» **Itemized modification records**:
+ + +
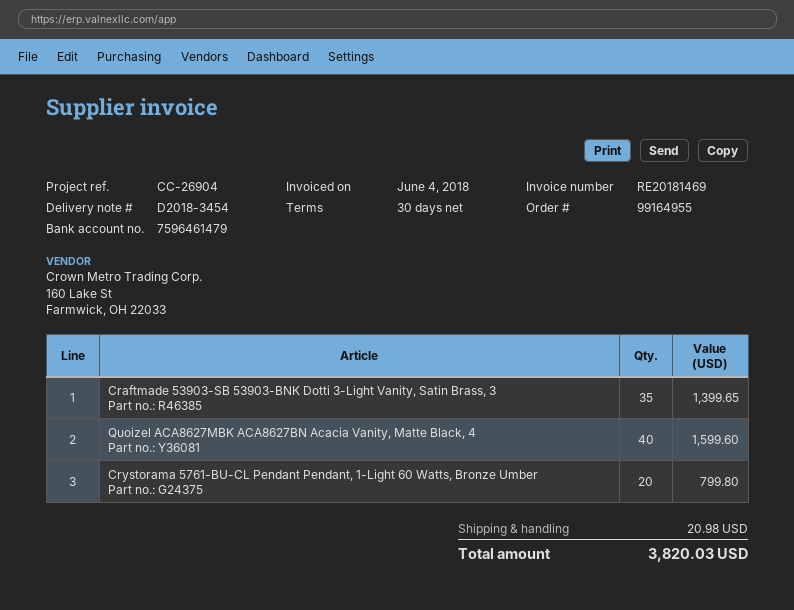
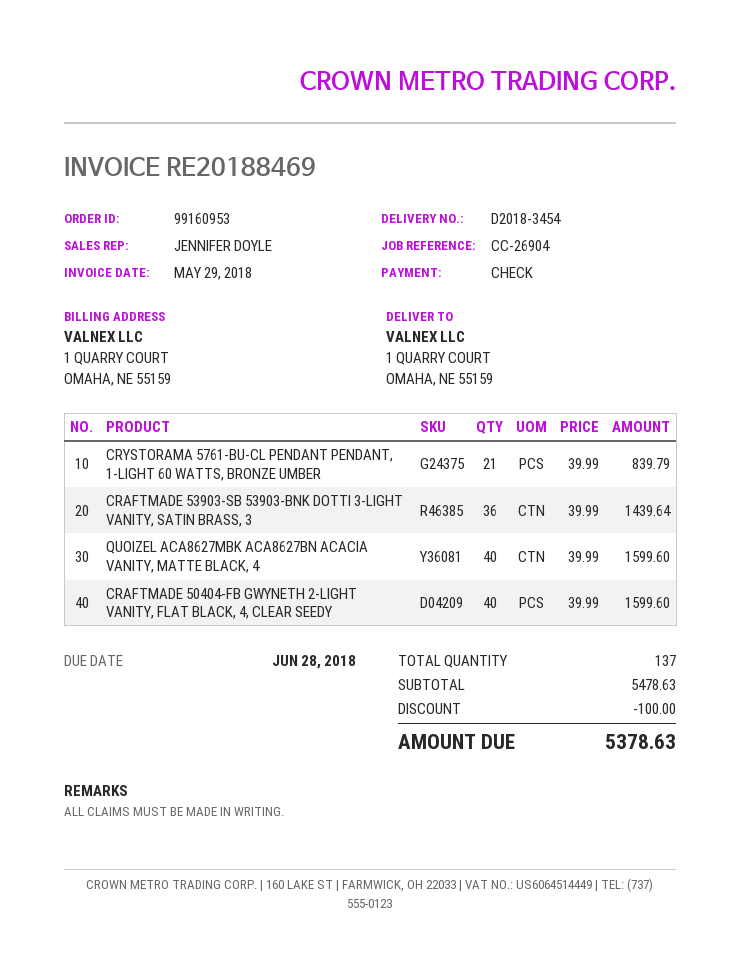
order number: 99164955 -> 99160953
invoice number: RE20181469 -> RE20188469
invoice date: 2018-06-04 -> 2018-05-29
Craftmade 53903-SB 53903-BNK Dotti 3-Light Vanity, Satin Brass, 3: 35 for 1399.65 -> 36 for 1439.64
Crystorama 5761-BU-CL Pendant Pendant, 1-Light 60 Watts, Bronze Umber: 20 for 799.80 -> 21 for 839.79
CRAFTMADE 50404-FB GWYNETH 2-LIGHT VANITY, FLAT BLACK, 4, CLEAR SEEDY: none -> 40 for 1599.60
discount: none -> 100.00
shipping: 20.98 -> none
total: 3820.03 -> 5378.63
+ + +
» **ASSIGNED TASK**: From the records above, give again exactly the lines running from the line with "invoice number: RE20181469 -> RE20188469" to the line with "Crystorama 5761-BU-CL Pendant", inclusive.

» **RESPONSE TO THE EXERCISE**:
invoice number: RE20181469 -> RE20188469
invoice date: 2018-06-04 -> 2018-05-29
Craftmade 53903-SB 53903-BNK Dotti 3-Light Vanity, Satin Brass, 3: 35 for 1399.65 -> 36 for 1439.64
Crystorama 5761-BU-CL Pendant Pendant, 1-Light 60 Watts, Bronze Umber: 20 for 799.80 -> 21 for 839.79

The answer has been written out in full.